[Stored items]
>>>>

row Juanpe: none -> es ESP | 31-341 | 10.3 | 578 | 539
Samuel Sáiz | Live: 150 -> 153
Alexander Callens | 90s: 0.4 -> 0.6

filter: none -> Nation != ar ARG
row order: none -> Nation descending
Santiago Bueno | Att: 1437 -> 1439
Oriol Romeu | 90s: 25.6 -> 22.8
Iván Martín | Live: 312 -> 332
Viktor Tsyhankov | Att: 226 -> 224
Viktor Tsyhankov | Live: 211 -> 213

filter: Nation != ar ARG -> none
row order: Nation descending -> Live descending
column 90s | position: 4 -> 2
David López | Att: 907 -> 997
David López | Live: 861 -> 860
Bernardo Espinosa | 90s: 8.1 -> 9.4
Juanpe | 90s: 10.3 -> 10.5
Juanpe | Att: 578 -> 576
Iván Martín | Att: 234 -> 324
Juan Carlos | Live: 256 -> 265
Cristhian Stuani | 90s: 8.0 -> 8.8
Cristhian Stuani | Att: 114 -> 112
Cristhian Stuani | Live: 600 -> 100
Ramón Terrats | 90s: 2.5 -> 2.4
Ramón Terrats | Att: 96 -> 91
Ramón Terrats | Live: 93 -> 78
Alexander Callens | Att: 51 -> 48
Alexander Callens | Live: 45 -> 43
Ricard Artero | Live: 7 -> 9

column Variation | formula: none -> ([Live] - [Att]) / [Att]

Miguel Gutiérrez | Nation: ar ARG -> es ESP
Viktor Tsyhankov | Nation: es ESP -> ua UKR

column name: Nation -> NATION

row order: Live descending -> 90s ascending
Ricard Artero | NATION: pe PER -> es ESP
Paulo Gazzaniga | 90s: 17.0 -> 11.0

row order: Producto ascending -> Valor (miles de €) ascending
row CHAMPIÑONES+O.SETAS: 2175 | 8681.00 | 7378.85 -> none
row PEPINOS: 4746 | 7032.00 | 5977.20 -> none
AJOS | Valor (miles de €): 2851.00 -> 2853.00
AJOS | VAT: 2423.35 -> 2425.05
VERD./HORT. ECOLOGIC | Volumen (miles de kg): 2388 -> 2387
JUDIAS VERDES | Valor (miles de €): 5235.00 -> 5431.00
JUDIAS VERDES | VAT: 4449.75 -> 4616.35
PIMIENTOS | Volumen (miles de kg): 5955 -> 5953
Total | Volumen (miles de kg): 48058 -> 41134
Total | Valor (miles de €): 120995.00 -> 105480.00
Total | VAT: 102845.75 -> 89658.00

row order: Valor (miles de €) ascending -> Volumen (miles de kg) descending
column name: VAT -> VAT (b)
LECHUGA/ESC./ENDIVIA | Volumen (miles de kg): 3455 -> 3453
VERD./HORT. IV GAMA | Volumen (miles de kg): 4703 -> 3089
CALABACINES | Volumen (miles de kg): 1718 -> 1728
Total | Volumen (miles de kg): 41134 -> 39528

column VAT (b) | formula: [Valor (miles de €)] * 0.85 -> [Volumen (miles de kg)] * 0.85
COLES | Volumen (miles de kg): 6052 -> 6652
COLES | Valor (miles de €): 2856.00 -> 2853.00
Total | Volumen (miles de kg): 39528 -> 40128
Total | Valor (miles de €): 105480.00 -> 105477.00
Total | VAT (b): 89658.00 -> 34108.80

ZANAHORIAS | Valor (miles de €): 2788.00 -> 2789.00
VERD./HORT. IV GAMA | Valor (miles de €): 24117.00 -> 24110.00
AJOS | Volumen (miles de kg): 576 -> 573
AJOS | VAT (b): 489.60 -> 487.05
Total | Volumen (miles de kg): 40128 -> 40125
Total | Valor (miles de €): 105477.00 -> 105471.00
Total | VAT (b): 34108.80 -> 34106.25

<<<<

--- What you need to do ---
Using the entries above, repeat only the lines from the one containing "VERD./HORT. IV GAMA | Volumen" through the one containing "Total | Volumen (miles de kg): 39528 -> 40128", end lines included.

--- Task output ---
VERD./HORT. IV GAMA | Volumen (miles de kg): 4703 -> 3089
CALABACINES | Volumen (miles de kg): 1718 -> 1728
Total | Volumen (miles de kg): 41134 -> 39528

column VAT (b) | formula: [Valor (miles de €)] * 0.85 -> [Volumen (miles de kg)] * 0.85
COLES | Volumen (miles de kg): 6052 -> 6652
COLES | Valor (miles de €): 2856.00 -> 2853.00
Total | Volumen (miles de kg): 39528 -> 40128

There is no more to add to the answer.